Generates a narrative from relationship analysis. Accepts either precomputed
insights (Path 1) or raw data arrays (Path 2).

```python
get_relationship_narrative(
    # Path 2: raw data (optional if insights provided)
    reference_years=None,      # array-like, the "driver" series years
    reference_values=None,     # array-like, the "driver" series values
    comparison_years=None,     # array-like, the "outcome" series years
    comparison_values=None,    # array-like, the "outcome" series values
    # Required for narrative
    reference_name="",         # str, display name for reference
    comparison_name="",        # str, display name for comparison
    # Optional parameters
    reference_segments=None,   # optional pre-computed segments
    correlation_threshold=5,   # min points for correlation analysis
    max_lag_cap=5,             # max lag to test in years
    reference_format=".2f",    # format spec or callable for reference values
    comparison_format=".2f",   # format spec or callable for comparison values
    time_unit="year",          # "year", "month", "quarter" for narratives
    reference_leads=None,      # True/False to override, None to infer
    # Path 1: precomputed insights
    insights=None,             # dict from analyze_relationship()
)
```

Returns a dict with:
- `narrative`: str, human-readable description
- `method`: "lagged_correlation", "comovement", or "insufficient_data"
- `n_points`: int, number of points in sparser series
- `segment_details`: list[dict], per-segment analysis (comovement only)
- `best_lag`: dict with lag details (correlation path only)
- `all_lags`: list of all tested lags (correlation path only)
- `max_lag_tested`: int, maximum lag tested (correlation only)

---

### `TrendDetector(max_segments=3, threshold=0.05)`

Fits a piecewise-linear model using BIC-optimised segment count, snapping
breakpoints to integer years and local extrema.

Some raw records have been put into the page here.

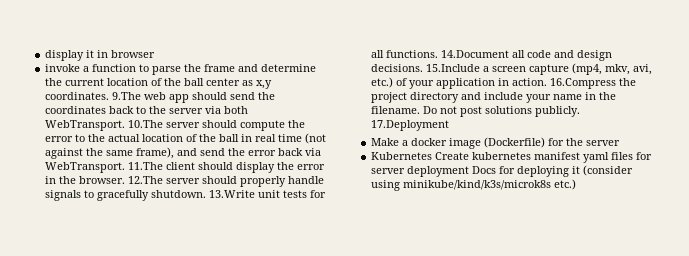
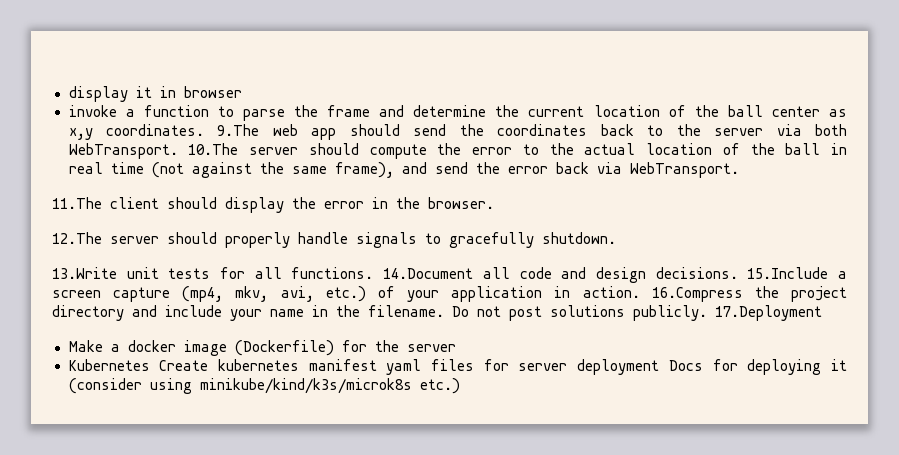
- 10.The server should compute the error to the actual location of the ball in real time (not against the same frame), and send the error back via WebTransport. 11.The client should display the error in the browser. 12.The server should properly handle signals to gracefully shutdown. 13.Write unit tests for all functions.
+ 10.The server should compute the error to the actual location of the ball in real time (not against the same frame), and send the error back via WebTransport.
+ 11.The client should display the error in the browser.
+ 12.The server should properly handle signals to gracefully shutdown.
+ 13.Write unit tests for all functions.

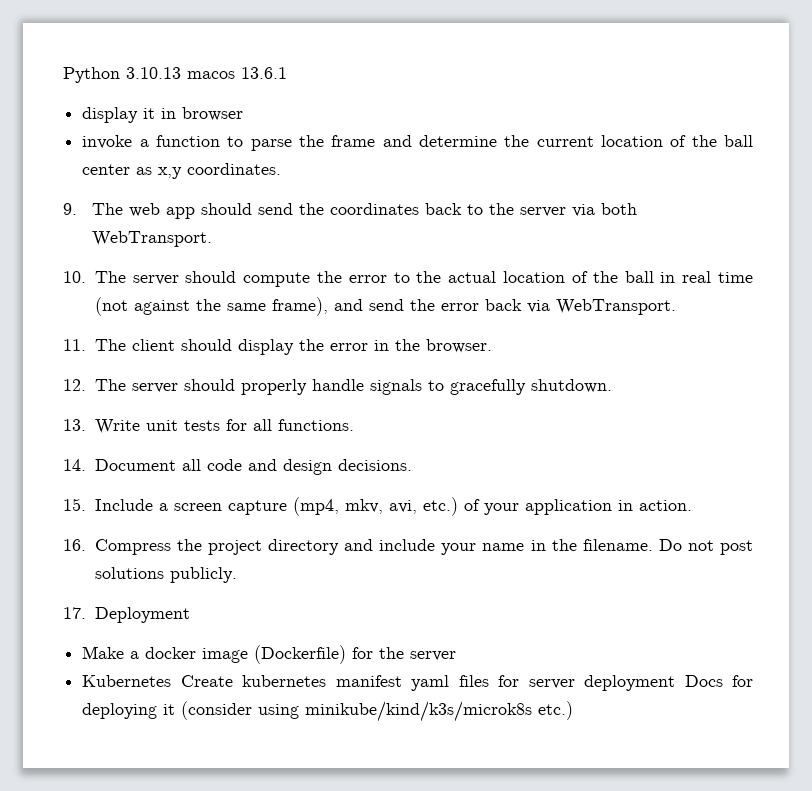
+ Python 3.10.13 macos 13.6.1
- invoke a function to parse the frame and determine the current location of the ball center as x,y coordinates. 9.The web app should send the coordinates back to the server via both WebTransport. 10.The server should compute the error to the actual location of the ball in real time (not against the same frame), and send the error back via WebTransport.
+ invoke a function to parse the frame and determine the current location of the ball center as x,y coordinates.
+ 9. The web app should send the coordinates back to the server via both WebTransport.
+ 10. The server should compute the error to the actual location of the ball in real time (not against the same frame), and send the error back via WebTransport.
- 11.The client should display the error in the browser.
+ 11. The client should display the error in the browser.
- 12.The server should properly handle signals to gracefully shutdown.
+ 12. The server should properly handle signals to gracefully shutdown.
- 13.Write unit tests for all functions. 14.Document all code and design decisions. 15.Include a screen capture (mp4, mkv, avi, etc.) of your application in action. 16.Compress the project directory and include your name in the filename.
+ 13. Write unit tests for all functions.
+ 14. Document all code and design decisions.
+ 15. Include a screen capture (mp4, mkv, avi, etc.) of your application in action.
+ 16. Compress the project directory and include your name in the filename.
- Do not post solutions publicly. 17.Deployment
+ Do not post solutions publicly.
+ 17. Deployment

| Method | Returns | Description |
|---|---|---|
| `extract_trend(x, y)` | `list[dict]` | Fit model; return per-segment stats |
| `fit_best_model(x, y)` | `pwlf model \| None` | Run both fitting passes |
| `calculate_bic(ssr, n, k)` | `float` | Static BIC helper |

Each segment dict contains: `start_year`, `end_year`, `start_value`,
`end_value`, `slope`, `p_value`.

---

### `InsightExtractor(x, y, detector=None)`

Combines volatility measurement with trend detection. Pass a custom detector
to control the fitting logic.

| Method | Returns | Description |
|---|---|---|
| `get_volatility()` | `float` | Coefficient of Variation (%) |
| `get_structural_segments()` | `list[dict]` | Delegates to the detector |
| `extract_full_suite()` | `dict` | `{cv_value, segments, n_points}` |

---

### `consolidate_segments(segments)`

Merges consecutive segments that share the same slope direction. Applied
automatically inside `get_segment_narrative`.

---

### `millify(n)`

Formats large numbers with a human-readable suffix: `1_500_000 → "1.50 M"`.

---

## Running tests

```bash
uv run pytest
# or with coverage:
uv run pytest --cov=trend_narrative --cov-report=term-missing
```

---

## Project structure

```
trend-narrative/
├── trend_narrative/
│   ├── __init__.py              # Public API
│   ├── detector.py              # TrendDetector – piecewise-linear fitting
│   ├── extractor.py             # InsightExtractor – volatility + trend facade
│   ├── narrative.py             # Narrative generation + millify helper
│   ├── relationship_analysis.py # Relationship analysis between two series
│   └── relationship_narrative.py # Relationship narrative generation
├── tests/
│   ├── test_detector.py
│   ├── test_extractor.py
│   ├── test_narrative.py
│   ├── test_relationship_analysis.py
│   └── test_relationship_narrative.py
├── pyproject.toml
└── README.md
```

## Contact

For questions, feedback, or collaboration enquiries, please reach out to [ysuzuki2@worldbank.org](mailto:ysuzuki2@worldbank.org).

## License

This project is licensed under the MIT License together with the [World Bank IGO Rider](WB-IGO-RIDER.md). The Rider is purely procedural: it reserves all privileges and immunities enjoyed by the World Bank, without adding restrictions to the MIT permissions. Please review both files before using, distributing or contributing.